-- Opening Marker --
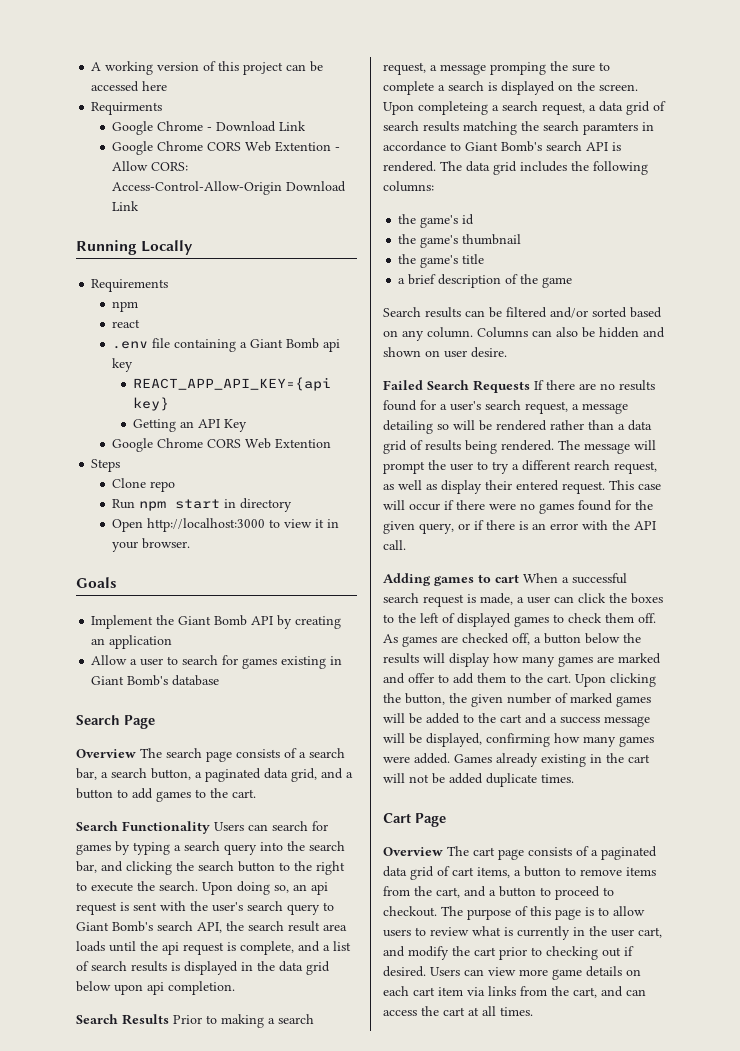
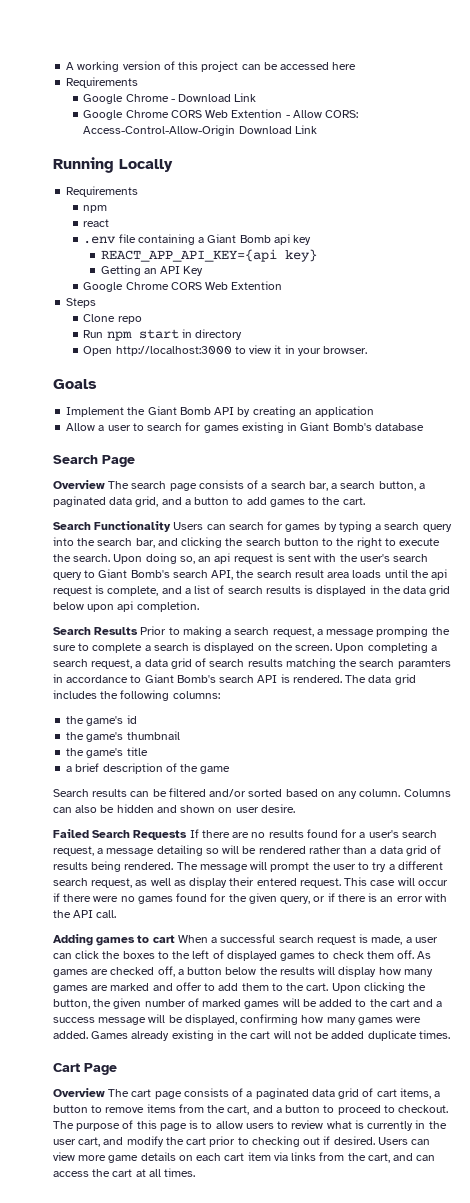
  A working version of this project can be accessed here
- Requirments
+ Requirements
- Upon completeing a search request, a data grid of search results matching the search paramters in accordance to Giant Bomb's search API is rendered.
+ Upon completing a search request, a data grid of search results matching the search paramters in accordance to Giant Bomb's search API is rendered.
- The message will prompt the user to try a different rearch request, as well as display their entered request.
+ The message will prompt the user to try a different search request, as well as display their entered request.

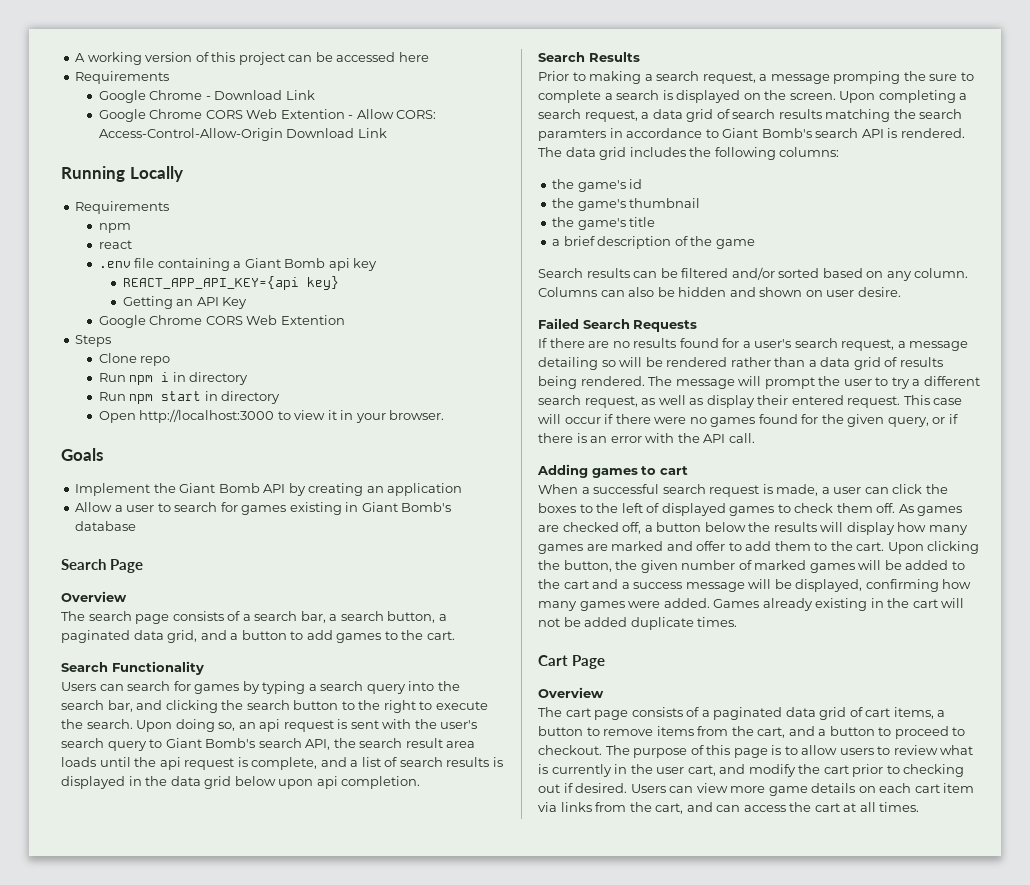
+ Run npm i in directory
  Search Page
- Overview The search page consists of a search bar, a search button, a paginated data grid, and a button to add games to the cart.
+ Overview
+ The search page consists of a search bar, a search button, a paginated data grid, and a button to add games to the cart.
- Search Functionality Users can search for games by typing a search query into the search bar, and clicking the search button to the right to execute the search.
+ Search Functionality
+ Users can search for games by typing a search query into the search bar, and clicking the search button to the right to execute the search.
- Search Results Prior to making a search request, a message promping the sure to complete a search is displayed on the screen.
+ Search Results
+ Prior to making a search request, a message promping the sure to complete a search is displayed on the screen.
- Failed Search Requests If there are no results found for a user's search request, a message detailing so will be rendered rather than a data grid of results being rendered.
+ Failed Search Requests
+ If there are no results found for a user's search request, a message detailing so will be rendered rather than a data grid of results being rendered.
- Adding games to cart When a successful search request is made, a user can click the boxes to the left of displayed games to check them off.
+ Adding games to cart
+ When a successful search request is made, a user can click the boxes to the left of displayed games to check them off.
  Cart Page
- Overview The cart page consists of a paginated data grid of cart items, a button to remove items from the cart, and a button to proceed to checkout.
+ Overview
+ The cart page consists of a paginated data grid of cart items, a button to remove items from the cart, and a button to proceed to checkout.

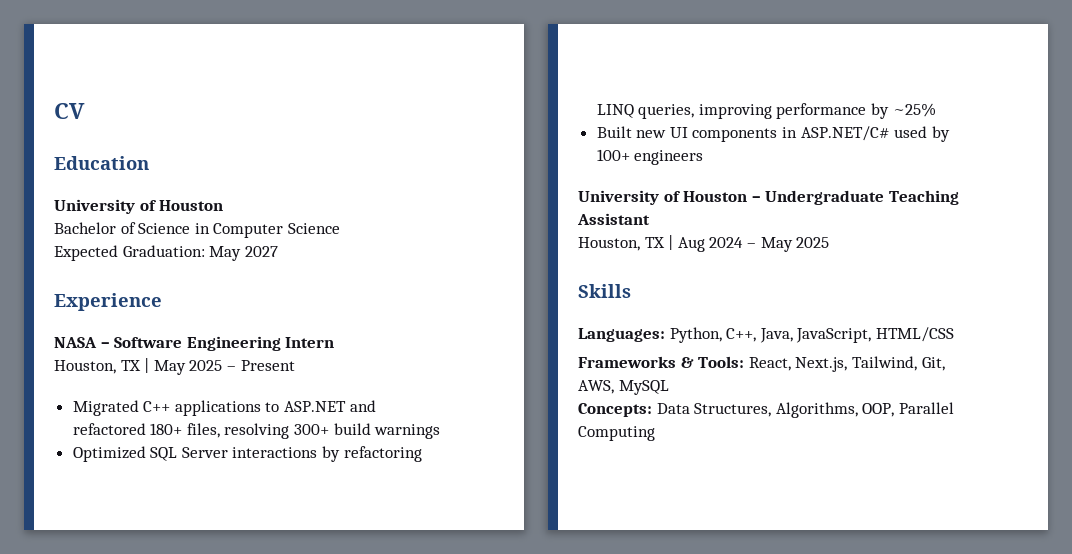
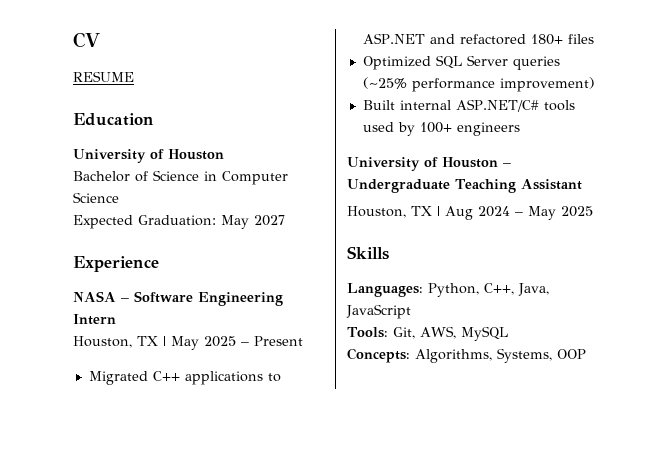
+ RESUME
- Migrated C++ applications to ASP.NET and refactored 180+ files, resolving 300+ build warnings
- Optimized SQL Server interactions by refactoring LINQ queries, improving performance by ~25%
- Built new UI components in ASP.NET/C# used by 100+ engineers
+ Migrated C++ applications to ASP.NET and refactored 180+ files
+ Optimized SQL Server queries (~25% performance improvement)
+ Built internal ASP.NET/C# tools used by 100+ engineers
- Languages: Python, C++, Java, JavaScript, HTML/CSS
- Frameworks & Tools: React, Next.js, Tailwind, Git, AWS, MySQL
- Concepts: Data Structures, Algorithms, OOP, Parallel Computing
+ Languages: Python, C++, Java, JavaScript
+ Tools: Git, AWS, MySQL
+ Concepts: Algorithms, Systems, OOP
-- Closing Marker --
**WHAT YOU HAVE TO DO**
Return the data verbatim, leaving out the pictures it holds.

**ANSWER TO THIS EXERCISE**
  A working version of this project can be accessed here
- Requirments
+ Requirements
- Upon completeing a search request, a data grid of search results matching the search paramters in accordance to Giant Bomb's search API is rendered.
+ Upon completing a search request, a data grid of search results matching the search paramters in accordance to Giant Bomb's search API is rendered.
- The message will prompt the user to try a different rearch request, as well as display their entered request.
+ The message will prompt the user to try a different search request, as well as display their entered request.

+ Run npm i in directory
  Search Page
- Overview The search page consists of a search bar, a search button, a paginated data grid, and a button to add games to the cart.
+ Overview
+ The search page consists of a search bar, a search button, a paginated data grid, and a button to add games to the cart.
- Search Functionality Users can search for games by typing a search query into the search bar, and clicking the search button to the right to execute the search.
+ Search Functionality
+ Users can search for games by typing a search query into the search bar, and clicking the search button to the right to execute the search.
- Search Results Prior to making a search request, a message promping the sure to complete a search is displayed on the screen.
+ Search Results
+ Prior to making a search request, a message promping the sure to complete a search is displayed on the screen.
- Failed Search Requests If there are no results found for a user's search request, a message detailing so will be rendered rather than a data grid of results being rendered.
+ Failed Search Requests
+ If there are no results found for a user's search request, a message detailing so will be rendered rather than a data grid of results being rendered.
- Adding games to cart When a successful search request is made, a user can click the boxes to the left of displayed games to check them off.
+ Adding games to cart
+ When a successful search request is made, a user can click the boxes to the left of displayed games to check them off.
  Cart Page
- Overview The cart page consists of a paginated data grid of cart items, a button to remove items from the cart, and a button to proceed to checkout.
+ Overview
+ The cart page consists of a paginated data grid of cart items, a button to remove items from the cart, and a button to proceed to checkout.

+ RESUME
- Migrated C++ applications to ASP.NET and refactored 180+ files, resolving 300+ build warnings
- Optimized SQL Server interactions by refactoring LINQ queries, improving performance by ~25%
- Built new UI components in ASP.NET/C# used by 100+ engineers
+ Migrated C++ applications to ASP.NET and refactored 180+ files
+ Optimized SQL Server queries (~25% performance improvement)
+ Built internal ASP.NET/C# tools used by 100+ engineers
- Languages: Python, C++, Java, JavaScript, HTML/CSS
- Frameworks & Tools: React, Next.js, Tailwind, Git, AWS, MySQL
- Concepts: Data Structures, Algorithms, OOP, Parallel Computing
+ Languages: Python, C++, Java, JavaScript
+ Tools: Git, AWS, MySQL
+ Concepts: Algorithms, Systems, OOP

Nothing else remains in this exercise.